[Before and after images]
▬▬▬

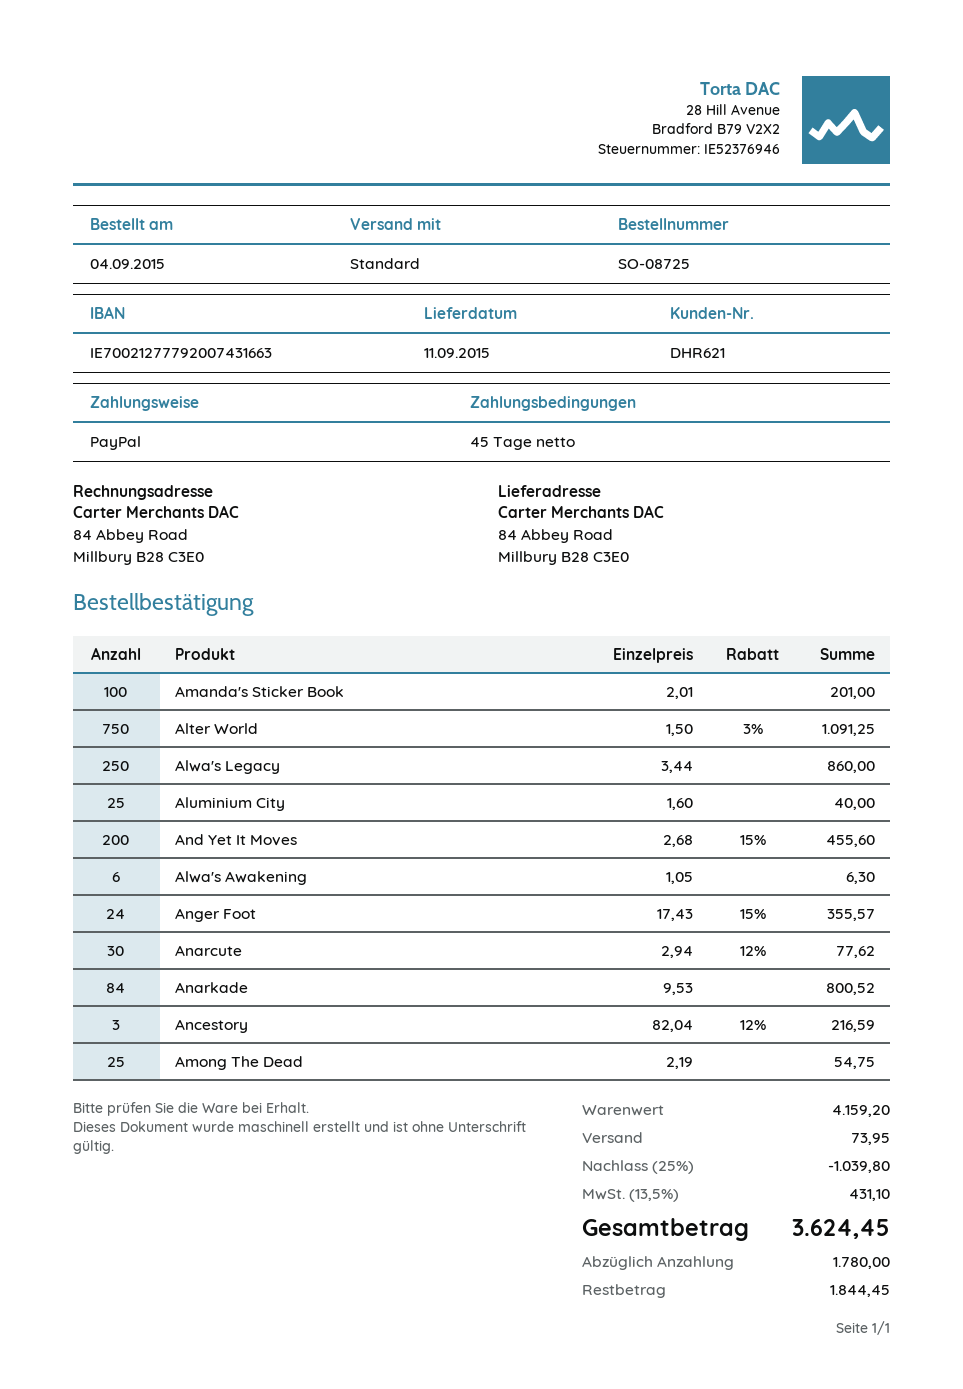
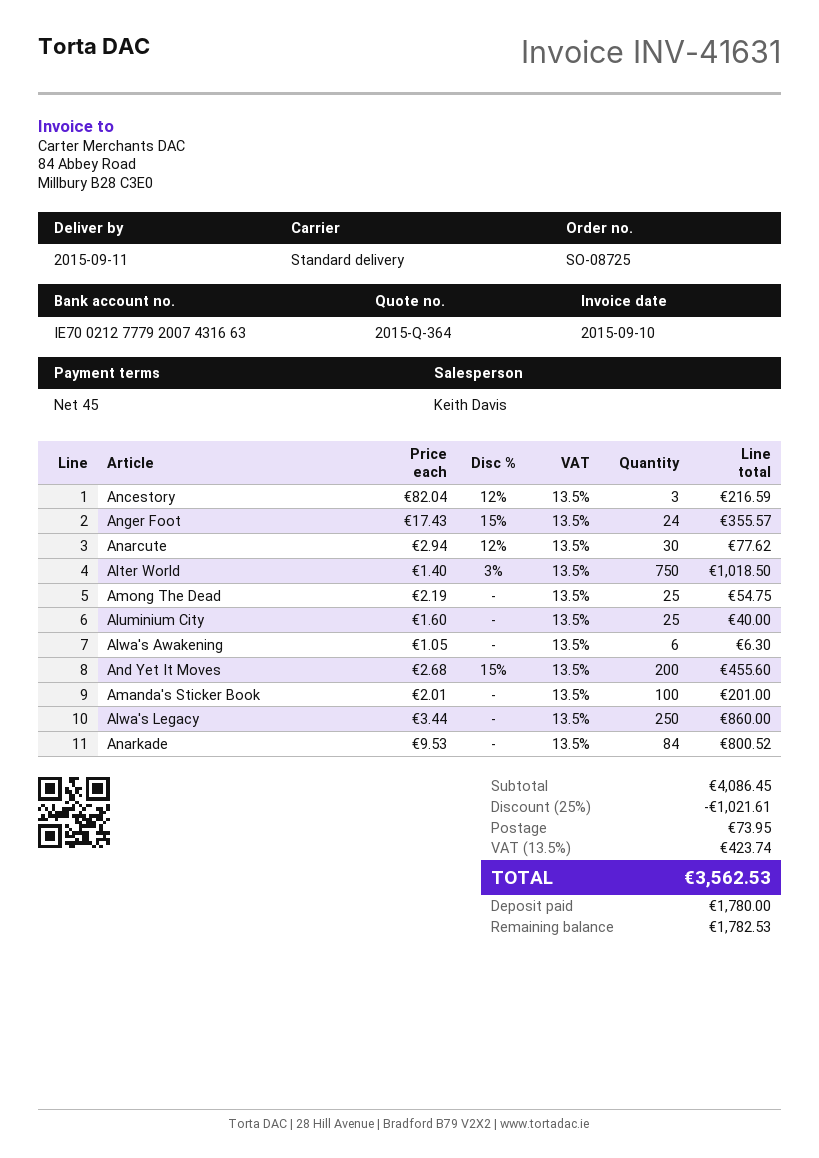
Alter World: 750 x 1.50 - 3% = 1091.25 -> 750 x 1.40 - 3% = 1018.50
subtotal: 4159.20 -> 4086.45
discount: 25% = 1039.80 -> 25% = 1021.61
tax: 13.5% = 431.10 -> 13.5% = 423.74
total: 3624.45 -> 3562.53
balance: 1844.45 -> 1782.53

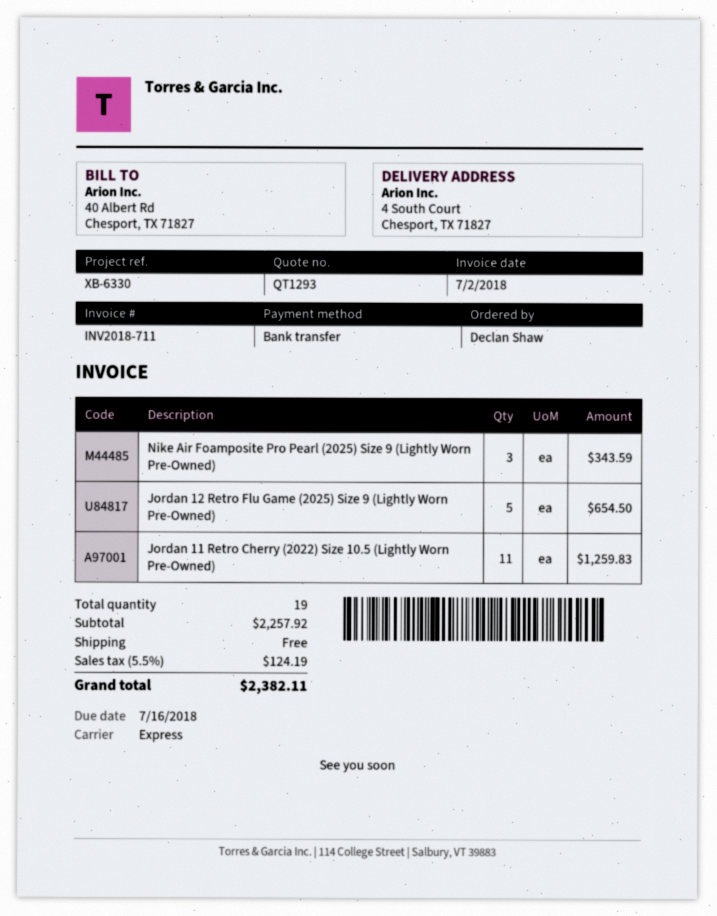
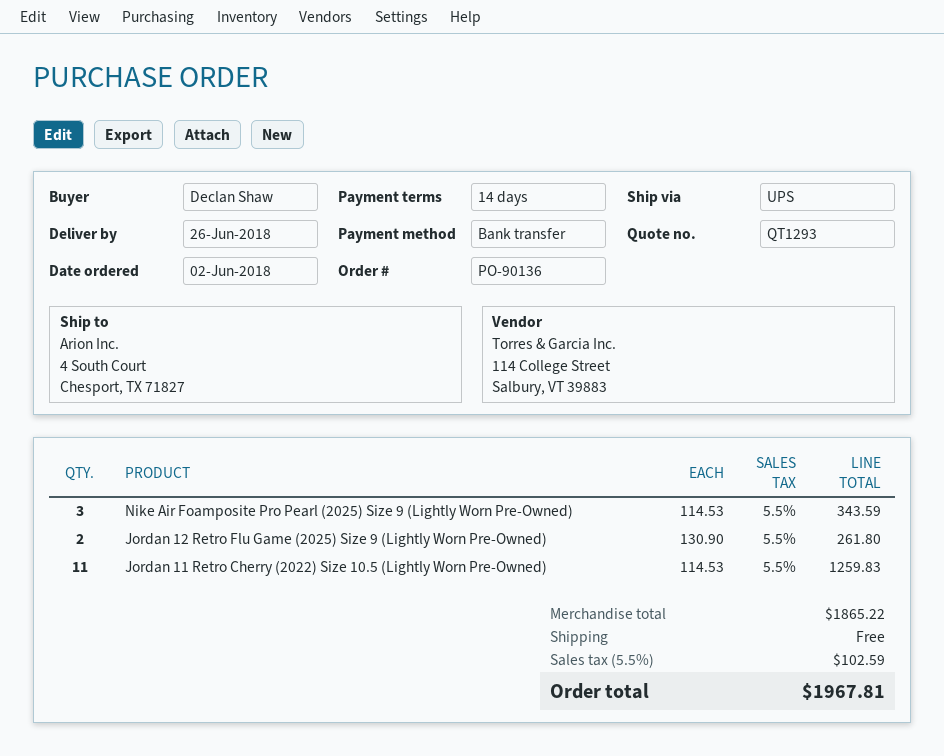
shipping method: express -> UPS
Jordan 12 Retro Flu Game (2025) Size 9 (Lightly Worn Pre-Owned): 5 for 654.50 -> 2 for 261.80
subtotal: 2257.92 -> 1865.22
tax: 5.5% = 124.19 -> 5.5% = 102.59
total: 2382.11 -> 1967.81

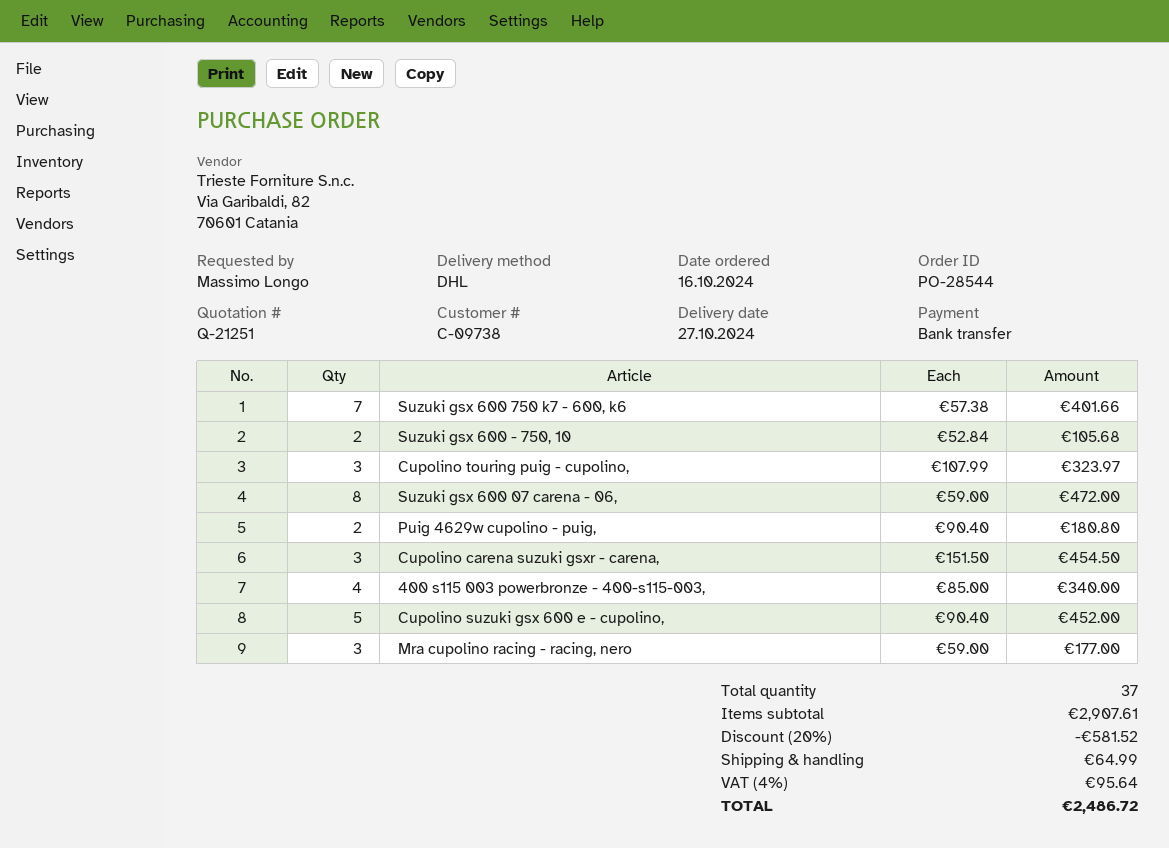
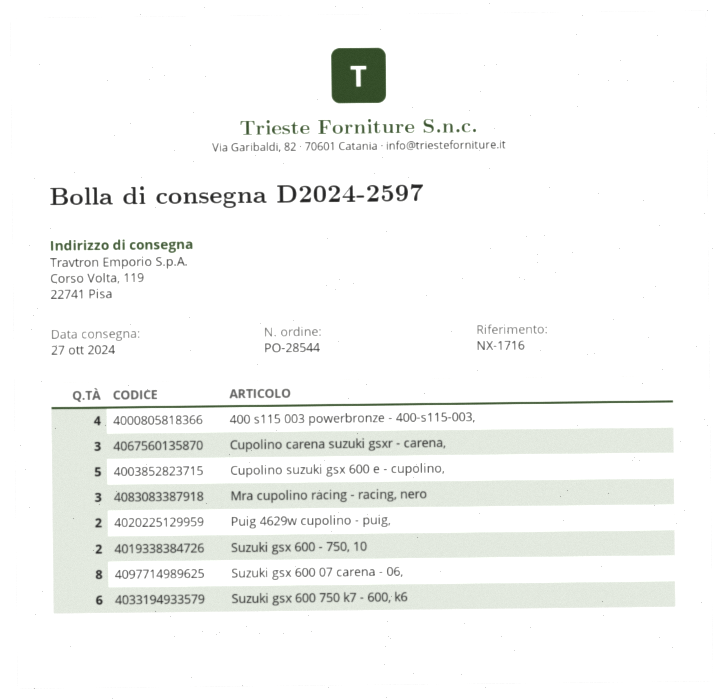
Suzuki gsx 600 750 k7 - 600, k6: 7 -> 6
Cupolino touring puig - cupolino,: 3 -> none

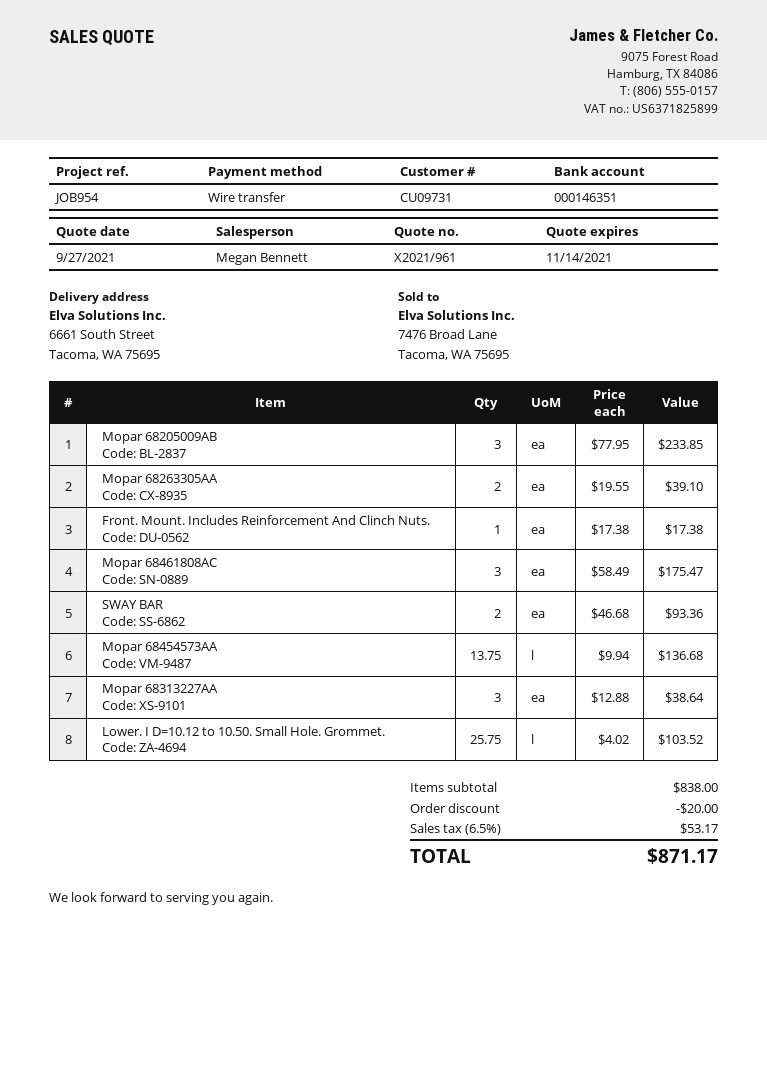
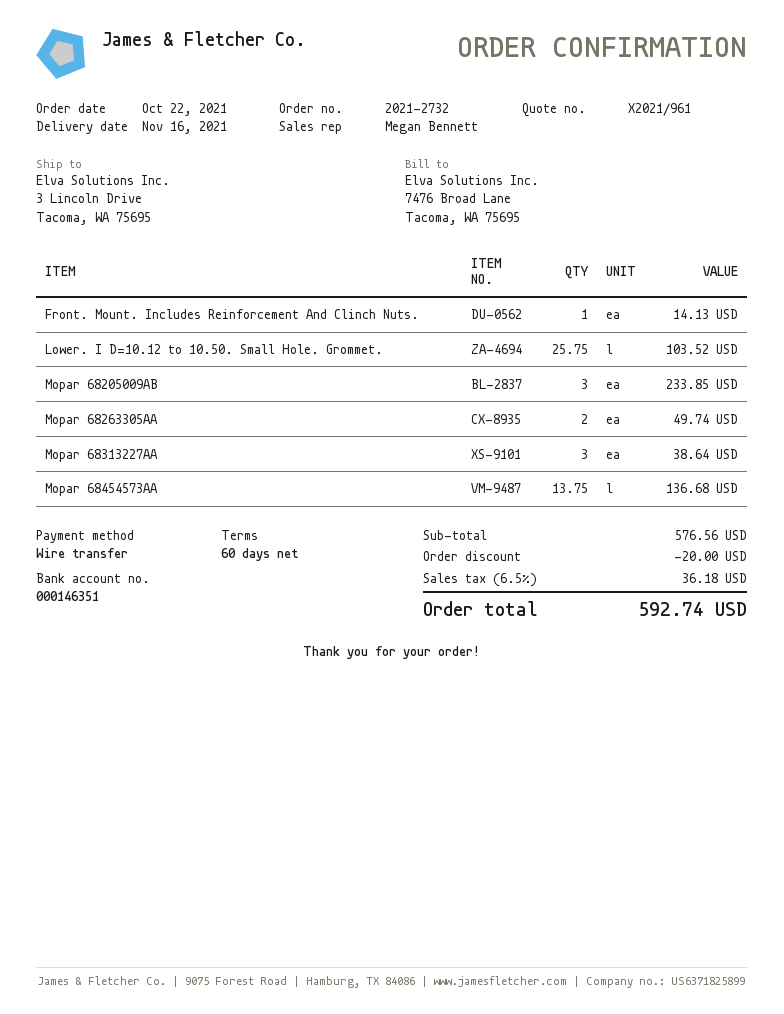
ship to: 6661 South Street, Tacoma, WA 75695 -> 3 Lincoln Drive, Tacoma, WA 75695
Mopar 68263305AA: 2 for 39.10 -> 2 for 49.74
Front. Mount. Includes Reinforcement And Clinch Nuts.: 1 for 17.38 -> 1 for 14.13
Mopar 68461808AC: 3 for 175.47 -> none
SWAY BAR: 2 for 93.36 -> none
subtotal: 838.00 -> 576.56
tax: 6.5% = 53.17 -> 6.5% = 36.18
total: 871.17 -> 592.74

▬▬▬

Exercise
Only the line containing "SWAY BAR: 2 for 93.36 -> none" and the lines after it, up to and including the last line of the data, should appear in the answer, exactly as written.

Output for this task
SWAY BAR: 2 for 93.36 -> none
subtotal: 838.00 -> 576.56
tax: 6.5% = 53.17 -> 6.5% = 36.18
total: 871.17 -> 592.74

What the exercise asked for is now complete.